═══ THE INPUT ═══

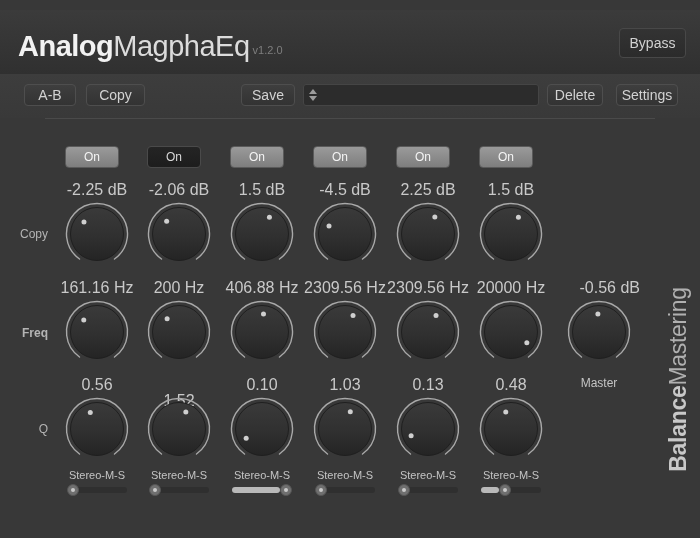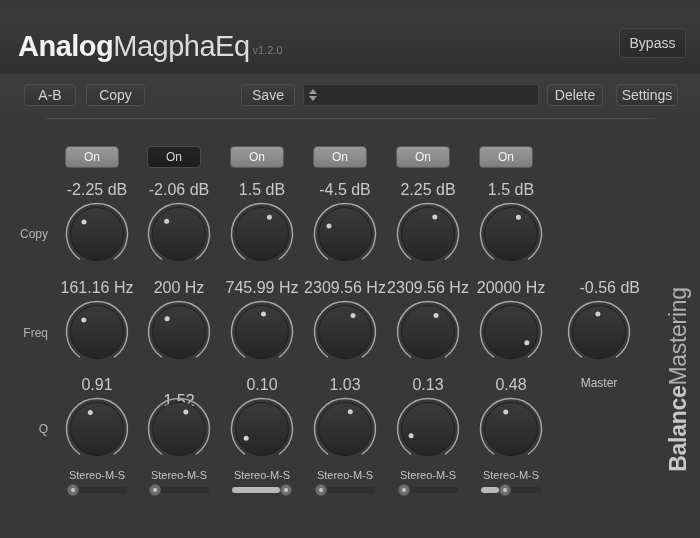--- a/index.html
+++ b/index.html
@@ -215,21 +215,21 @@
       <span class="arw up"></span>
       <span class="arw dn"></span>
     </div>
   </div>
   <div id="delete-btn" class="btn">Delete</div>
   <div id="settings-btn" class="btn">Settings</div>
   <div id="separator"></div>
 
   <div id="body">
     <div class="row-label" id="lbl-gain" style="top: 108px; left: 2px;">Copy</div>
-    <div class="row-label" id="lbl-freq" style="top: 207px; left: 2px;">Freq</div>
+    <div class="row-label" id="lbl-freq" style="top: 207px; left: 2px; font-weight: bold;">Freq</div>
     <div class="row-label" id="lbl-q" style="top: 303px; left: 2px;">Q</div>
 
     <div id="bands-host">
         <div class="band" style="left: 56px;">
           <div class="on-btn" style="top: 27px;">On</div>
           <div class="val" style="top: 62px;">-2.25 dB</div>
           <div class="knob-wrap" style="top: 82px;">
             <div class="knob">
               <svg width="66" height="66" viewBox="0 0 66 66">
     <defs>
@@ -255,21 +255,21 @@
         <stop offset="55%" stop-color="#303030"></stop>
         <stop offset="100%" stop-color="#242424"></stop>
       </linearGradient>
     </defs>
     <path d="M 15.51 57.98 A 30.5 30.5 0 1 1 50.49 57.98" fill="none" stroke="#a9a9a9" stroke-width="1.4" stroke-linecap="round"></path>
     <circle cx="33" cy="33" r="26.5" fill="url(#kg2)" stroke="#1f1f1f" stroke-width="1"></circle>
   </svg>
             </div>
             <div class="knob-dot" style="transform: translate(-13.75px, -12.38px);"></div>
           </div>
-          <div class="val" style="top: 257px;">0.91</div>
+          <div class="val" style="top: 257px;">0.56</div>
           <div class="knob-wrap" style="top: 277px;">
             <div class="knob">
               <svg width="66" height="66" viewBox="0 0 66 66">
     <defs>
       <linearGradient id="kg3" x1="0" y1="0" x2="0" y2="1">
         <stop offset="0%" stop-color="#3a3a3a"></stop>
         <stop offset="55%" stop-color="#303030"></stop>
         <stop offset="100%" stop-color="#242424"></stop>
       </linearGradient>
     </defs>
@@ -360,21 +360,21 @@
         <stop offset="55%" stop-color="#303030"></stop>
         <stop offset="100%" stop-color="#242424"></stop>
       </linearGradient>
     </defs>
     <path d="M 15.51 57.98 A 30.5 30.5 0 1 1 50.49 57.98" fill="none" stroke="#a9a9a9" stroke-width="1.4" stroke-linecap="round"></path>
     <circle cx="33" cy="33" r="26.5" fill="url(#kg7)" stroke="#1f1f1f" stroke-width="1"></circle>
   </svg>
             </div>
             <div class="knob-dot" style="transform: translate(6.93px, -17.15px);"></div>
           </div>
-          <div class="val" style="top: 160px;">745.99 Hz</div>
+          <div class="val" style="top: 160px;">406.88 Hz</div>
           <div class="knob-wrap" style="top: 180px;">
             <div class="knob">
               <svg width="66" height="66" viewBox="0 0 66 66">
     <defs>
       <linearGradient id="kg8" x1="0" y1="0" x2="0" y2="1">
         <stop offset="0%" stop-color="#3a3a3a"></stop>
         <stop offset="55%" stop-color="#303030"></stop>
         <stop offset="100%" stop-color="#242424"></stop>
       </linearGradient>
     </defs>

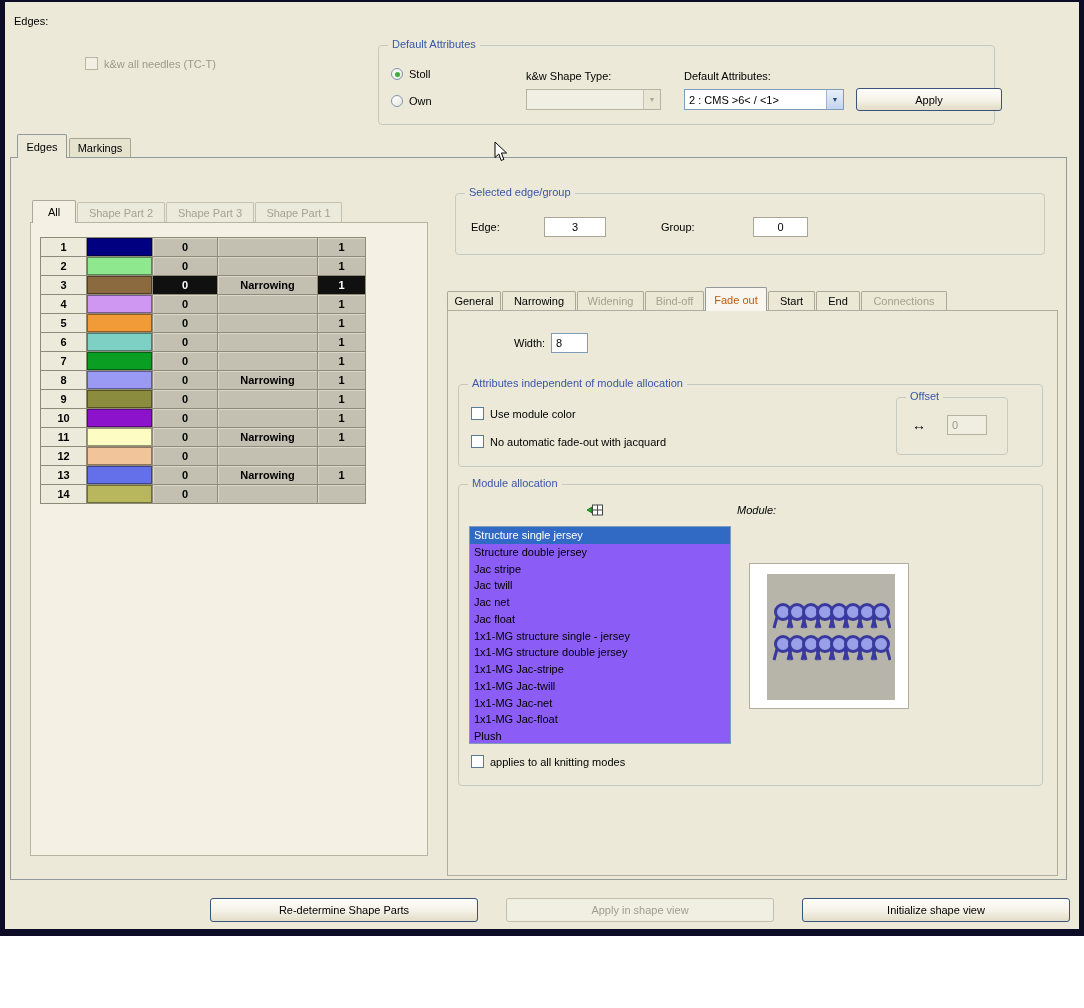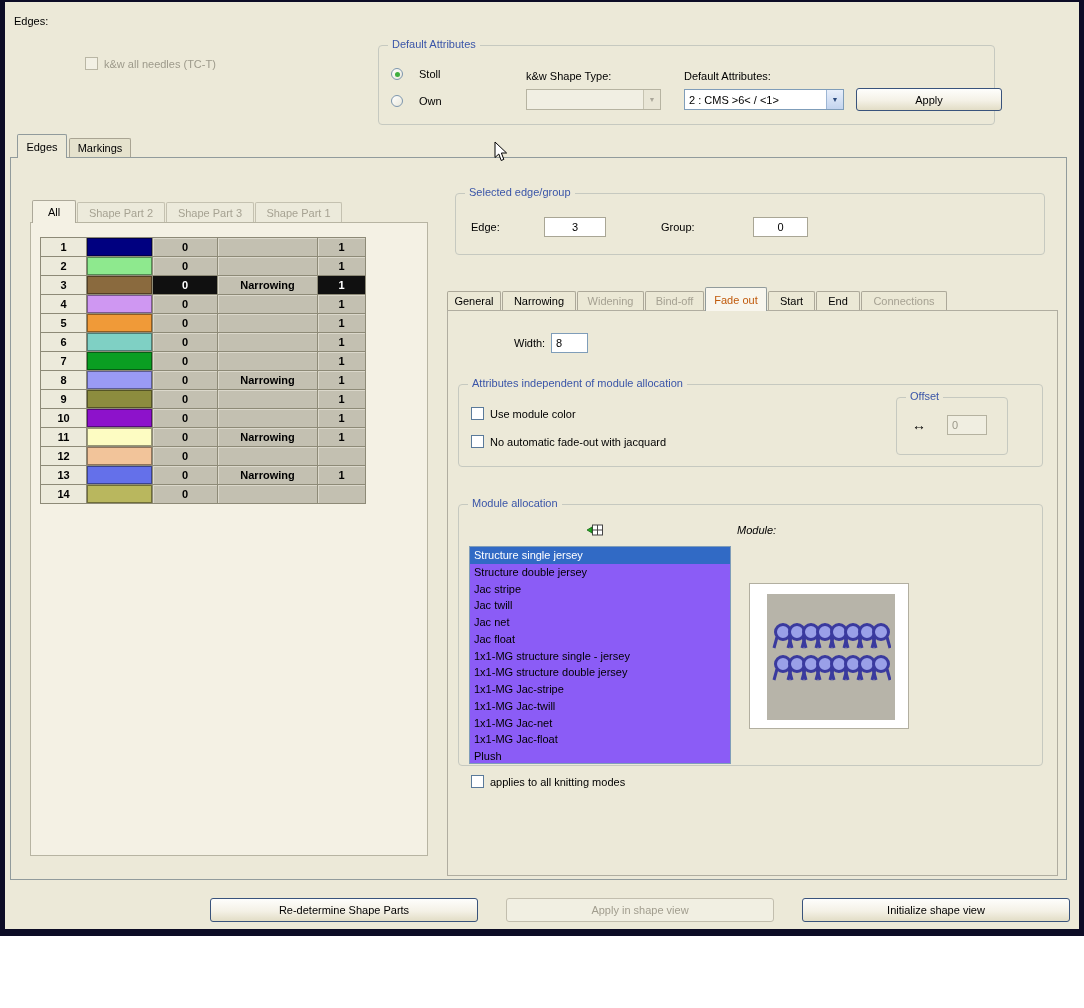--- a/index.html
+++ b/index.html
@@ -23,21 +23,21 @@
   .field.center { justify-content:center; }
   .field.blue { border-color:#7f9db9; padding-left:4px; }
   .field.disabled { background:#f0eee1; border-color:#b5b2a0; color:#9b9889; padding-left:4px; }
   #shape-input { left:82px; top:11px; width:915px; height:22px; background:#fcfbf3; border:1px solid #c9c6b0; display:flex; align-items:center; padding-left:5px; position:absolute; }
 
   
   .cb { position:absolute; display:flex; align-items:center; gap:6px; white-space:nowrap; }
   .cbbox { width:13px; height:13px; background:#fff; border:1px solid #5a7a9a; flex:0 0 auto; }
   .cb.disabled .cbbox { background:#f2f0e4; border-color:#b9b6a4; }
   .cb.disabled .txtl { color:#9d9a8b; }
-  .radio { position:absolute; display:flex; align-items:center; gap:16px; white-space:nowrap; }
+  .radio { position:absolute; display:flex; align-items:center; gap:6px; white-space:nowrap; }
   .rdot { width:12px; height:12px; border-radius:50%; border:1px solid #7d96ad; background:linear-gradient(135deg,#fff,#e9e7da); position:relative; flex:0 0 auto; }
   .rdot.on::after { content:""; position:absolute; left:3px; top:3px; width:5px; height:5px; border-radius:50%; background:#3fae3f; }
 
   
   .combo { position:absolute; display:flex; border:1px solid #7f9db9; background:#fff; height:21px; align-items:stretch; }
   .combo .ctxt { flex:1; display:flex; align-items:center; padding-left:4px; overflow:hidden; white-space:nowrap; }
   .combo .ctxt.hl { background:#316ac5; color:#fff; margin:2px; padding-left:2px; }
   .combo .carrow { width:17px; display:flex; align-items:center; justify-content:center; background:linear-gradient(#e8effb,#c3d4ee); border-left:1px solid #9db6d4; font-size:7px; color:#2c4a7c; flex:0 0 auto; }
   .combo.disabled { border-color:#b6b3a1; background:#f1efe3; }
   .combo.disabled .carrow { background:#e9e6d6; color:#aaa79a; border-left-color:#c6c3b1; }
@@ -266,21 +266,21 @@
         <span class="cbbox"></span>
         <span class="txtl">No automatic fade-out with jacquard</span>
       </div>
       <div class="gb" style="left:437px;top:12px;width:112px;height:58px;border-color:#c6c9c0;">
         <span class="t" style="background:#ece9d8;">Offset</span>
         <span class="offarrow" style="left:15px;top:19px;">↔</span>
         <div class="field disabled" style="left:50px;top:17px;width:40px;height:20px;">0</div>
       </div>
     </div>
 
-    <div class="gb" style="left:458px;top:484px;width:585px;height:262px;margin-top:20px;">
+    <div class="gb" style="left:458px;top:484px;width:585px;height:302px;">
       <span class="t">Module allocation</span>
 
       <span class="abs" style="left:127px;top:19px;">
         <svg width="18" height="13" viewBox="0 0 18 13">
           <rect x="6.5" y="1" width="10" height="10" fill="#fff" stroke="#444"></rect>
           <line x1="6.5" y1="6" x2="16.5" y2="6" stroke="#444"></line>
           <line x1="11.5" y1="1" x2="11.5" y2="11" stroke="#444"></line>
           <path d="M1 6 L6 3 L6 9 Z" fill="#22aa22" stroke="#0e5a0e" stroke-width="0.7"></path>
         </svg>
       </span>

═══

## [WORK TO BE COMPLETED]
I'd like the material repeated word for word, without the pictures it holds.

## [YOUR SOLUTION]
--- a/index.html
+++ b/index.html
@@ -215,21 +215,21 @@
       <span class="arw up"></span>
       <span class="arw dn"></span>
     </div>
   </div>
   <div id="delete-btn" class="btn">Delete</div>
   <div id="settings-btn" class="btn">Settings</div>
   <div id="separator"></div>
 
   <div id="body">
     <div class="row-label" id="lbl-gain" style="top: 108px; left: 2px;">Copy</div>
-    <div class="row-label" id="lbl-freq" style="top: 207px; left: 2px;">Freq</div>
+    <div class="row-label" id="lbl-freq" style="top: 207px; left: 2px; font-weight: bold;">Freq</div>
     <div class="row-label" id="lbl-q" style="top: 303px; left: 2px;">Q</div>
 
     <div id="bands-host">
         <div class="band" style="left: 56px;">
           <div class="on-btn" style="top: 27px;">On</div>
           <div class="val" style="top: 62px;">-2.25 dB</div>
           <div class="knob-wrap" style="top: 82px;">
             <div class="knob">
               <svg width="66" height="66" viewBox="0 0 66 66">
     <defs>
@@ -255,21 +255,21 @@
         <stop offset="55%" stop-color="#303030"></stop>
         <stop offset="100%" stop-color="#242424"></stop>
       </linearGradient>
     </defs>
     <path d="M 15.51 57.98 A 30.5 30.5 0 1 1 50.49 57.98" fill="none" stroke="#a9a9a9" stroke-width="1.4" stroke-linecap="round"></path>
     <circle cx="33" cy="33" r="26.5" fill="url(#kg2)" stroke="#1f1f1f" stroke-width="1"></circle>
   </svg>
             </div>
             <div class="knob-dot" style="transform: translate(-13.75px, -12.38px);"></div>
           </div>
-          <div class="val" style="top: 257px;">0.91</div>
+          <div class="val" style="top: 257px;">0.56</div>
           <div class="knob-wrap" style="top: 277px;">
             <div class="knob">
               <svg width="66" height="66" viewBox="0 0 66 66">
     <defs>
       <linearGradient id="kg3" x1="0" y1="0" x2="0" y2="1">
         <stop offset="0%" stop-color="#3a3a3a"></stop>
         <stop offset="55%" stop-color="#303030"></stop>
         <stop offset="100%" stop-color="#242424"></stop>
       </linearGradient>
     </defs>
@@ -360,21 +360,21 @@
         <stop offset="55%" stop-color="#303030"></stop>
         <stop offset="100%" stop-color="#242424"></stop>
       </linearGradient>
     </defs>
     <path d="M 15.51 57.98 A 30.5 30.5 0 1 1 50.49 57.98" fill="none" stroke="#a9a9a9" stroke-width="1.4" stroke-linecap="round"></path>
     <circle cx="33" cy="33" r="26.5" fill="url(#kg7)" stroke="#1f1f1f" stroke-width="1"></circle>
   </svg>
             </div>
             <div class="knob-dot" style="transform: translate(6.93px, -17.15px);"></div>
           </div>
-          <div class="val" style="top: 160px;">745.99 Hz</div>
+          <div class="val" style="top: 160px;">406.88 Hz</div>
           <div class="knob-wrap" style="top: 180px;">
             <div class="knob">
               <svg width="66" height="66" viewBox="0 0 66 66">
     <defs>
       <linearGradient id="kg8" x1="0" y1="0" x2="0" y2="1">
         <stop offset="0%" stop-color="#3a3a3a"></stop>
         <stop offset="55%" stop-color="#303030"></stop>
         <stop offset="100%" stop-color="#242424"></stop>
       </linearGradient>
     </defs>

--- a/index.html
+++ b/index.html
@@ -23,21 +23,21 @@
   .field.center { justify-content:center; }
   .field.blue { border-color:#7f9db9; padding-left:4px; }
   .field.disabled { background:#f0eee1; border-color:#b5b2a0; color:#9b9889; padding-left:4px; }
   #shape-input { left:82px; top:11px; width:915px; height:22px; background:#fcfbf3; border:1px solid #c9c6b0; display:flex; align-items:center; padding-left:5px; position:absolute; }
 
   
   .cb { position:absolute; display:flex; align-items:center; gap:6px; white-space:nowrap; }
   .cbbox { width:13px; height:13px; background:#fff; border:1px solid #5a7a9a; flex:0 0 auto; }
   .cb.disabled .cbbox { background:#f2f0e4; border-color:#b9b6a4; }
   .cb.disabled .txtl { color:#9d9a8b; }
-  .radio { position:absolute; display:flex; align-items:center; gap:16px; white-space:nowrap; }
+  .radio { position:absolute; display:flex; align-items:center; gap:6px; white-space:nowrap; }
   .rdot { width:12px; height:12px; border-radius:50%; border:1px solid #7d96ad; background:linear-gradient(135deg,#fff,#e9e7da); position:relative; flex:0 0 auto; }
   .rdot.on::after { content:""; position:absolute; left:3px; top:3px; width:5px; height:5px; border-radius:50%; background:#3fae3f; }
 
   
   .combo { position:absolute; display:flex; border:1px solid #7f9db9; background:#fff; height:21px; align-items:stretch; }
   .combo .ctxt { flex:1; display:flex; align-items:center; padding-left:4px; overflow:hidden; white-space:nowrap; }
   .combo .ctxt.hl { background:#316ac5; color:#fff; margin:2px; padding-left:2px; }
   .combo .carrow { width:17px; display:flex; align-items:center; justify-content:center; background:linear-gradient(#e8effb,#c3d4ee); border-left:1px solid #9db6d4; font-size:7px; color:#2c4a7c; flex:0 0 auto; }
   .combo.disabled { border-color:#b6b3a1; background:#f1efe3; }
   .combo.disabled .carrow { background:#e9e6d6; color:#aaa79a; border-left-color:#c6c3b1; }
@@ -266,21 +266,21 @@
         <span class="cbbox"></span>
         <span class="txtl">No automatic fade-out with jacquard</span>
       </div>
       <div class="gb" style="left:437px;top:12px;width:112px;height:58px;border-color:#c6c9c0;">
         <span class="t" style="background:#ece9d8;">Offset</span>
         <span class="offarrow" style="left:15px;top:19px;">↔</span>
         <div class="field disabled" style="left:50px;top:17px;width:40px;height:20px;">0</div>
       </div>
     </div>
 
-    <div class="gb" style="left:458px;top:484px;width:585px;height:262px;margin-top:20px;">
+    <div class="gb" style="left:458px;top:484px;width:585px;height:302px;">
       <span class="t">Module allocation</span>
 
       <span class="abs" style="left:127px;top:19px;">
         <svg width="18" height="13" viewBox="0 0 18 13">
           <rect x="6.5" y="1" width="10" height="10" fill="#fff" stroke="#444"></rect>
           <line x1="6.5" y1="6" x2="16.5" y2="6" stroke="#444"></line>
           <line x1="11.5" y1="1" x2="11.5" y2="11" stroke="#444"></line>
           <path d="M1 6 L6 3 L6 9 Z" fill="#22aa22" stroke="#0e5a0e" stroke-width="0.7"></path>
         </svg>
       </span>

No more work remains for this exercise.